■ TASK REQUIREMENTS
Among the records below, find each line bearing the word "align" and copy it.

■ RECORDS FOR THIS TASK
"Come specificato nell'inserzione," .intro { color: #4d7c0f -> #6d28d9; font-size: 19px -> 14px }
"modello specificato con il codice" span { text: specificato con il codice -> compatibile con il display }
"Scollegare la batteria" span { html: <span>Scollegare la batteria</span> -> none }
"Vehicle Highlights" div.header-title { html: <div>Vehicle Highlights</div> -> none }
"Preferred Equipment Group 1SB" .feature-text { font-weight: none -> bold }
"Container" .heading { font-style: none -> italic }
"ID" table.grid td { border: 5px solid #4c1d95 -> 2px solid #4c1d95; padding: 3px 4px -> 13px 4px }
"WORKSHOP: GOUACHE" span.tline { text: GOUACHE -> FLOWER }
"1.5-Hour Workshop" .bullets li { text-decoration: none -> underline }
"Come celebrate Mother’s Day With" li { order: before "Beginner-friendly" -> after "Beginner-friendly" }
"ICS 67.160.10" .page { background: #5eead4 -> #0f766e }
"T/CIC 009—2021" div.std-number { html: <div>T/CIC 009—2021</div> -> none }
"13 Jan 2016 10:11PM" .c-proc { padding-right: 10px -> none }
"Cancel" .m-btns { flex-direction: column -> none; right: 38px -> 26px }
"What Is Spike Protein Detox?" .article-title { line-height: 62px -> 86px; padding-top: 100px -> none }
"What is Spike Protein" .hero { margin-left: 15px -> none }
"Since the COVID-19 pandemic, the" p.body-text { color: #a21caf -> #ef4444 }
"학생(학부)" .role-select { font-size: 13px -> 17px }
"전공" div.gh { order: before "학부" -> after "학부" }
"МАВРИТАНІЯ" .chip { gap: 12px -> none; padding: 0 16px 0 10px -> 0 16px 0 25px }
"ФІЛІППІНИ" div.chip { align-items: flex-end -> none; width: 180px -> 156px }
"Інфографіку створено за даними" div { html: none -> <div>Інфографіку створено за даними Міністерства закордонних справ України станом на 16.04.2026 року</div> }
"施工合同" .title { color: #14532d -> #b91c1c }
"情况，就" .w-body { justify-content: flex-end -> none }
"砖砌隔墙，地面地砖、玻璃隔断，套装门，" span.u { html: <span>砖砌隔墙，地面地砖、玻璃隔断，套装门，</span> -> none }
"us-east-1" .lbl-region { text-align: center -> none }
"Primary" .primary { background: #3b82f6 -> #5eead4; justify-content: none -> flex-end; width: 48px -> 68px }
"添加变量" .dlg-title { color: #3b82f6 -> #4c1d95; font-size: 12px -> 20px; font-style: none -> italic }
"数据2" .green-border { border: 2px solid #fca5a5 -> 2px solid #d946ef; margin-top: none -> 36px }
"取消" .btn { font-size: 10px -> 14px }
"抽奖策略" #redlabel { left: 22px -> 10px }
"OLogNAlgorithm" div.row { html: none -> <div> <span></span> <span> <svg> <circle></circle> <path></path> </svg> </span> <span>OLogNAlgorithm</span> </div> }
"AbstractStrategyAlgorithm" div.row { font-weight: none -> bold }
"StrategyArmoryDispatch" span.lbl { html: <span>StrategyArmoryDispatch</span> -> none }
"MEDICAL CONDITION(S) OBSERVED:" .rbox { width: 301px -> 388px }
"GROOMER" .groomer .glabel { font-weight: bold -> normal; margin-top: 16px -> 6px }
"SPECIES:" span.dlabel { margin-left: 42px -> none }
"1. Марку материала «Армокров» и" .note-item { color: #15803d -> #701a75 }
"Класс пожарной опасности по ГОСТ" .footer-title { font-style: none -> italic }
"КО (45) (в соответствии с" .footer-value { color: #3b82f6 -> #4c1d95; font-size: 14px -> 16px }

■ TASK ANSWER
"ФІЛІППІНИ" div.chip { align-items: flex-end -> none; width: 180px -> 156px }
"us-east-1" .lbl-region { text-align: center -> none }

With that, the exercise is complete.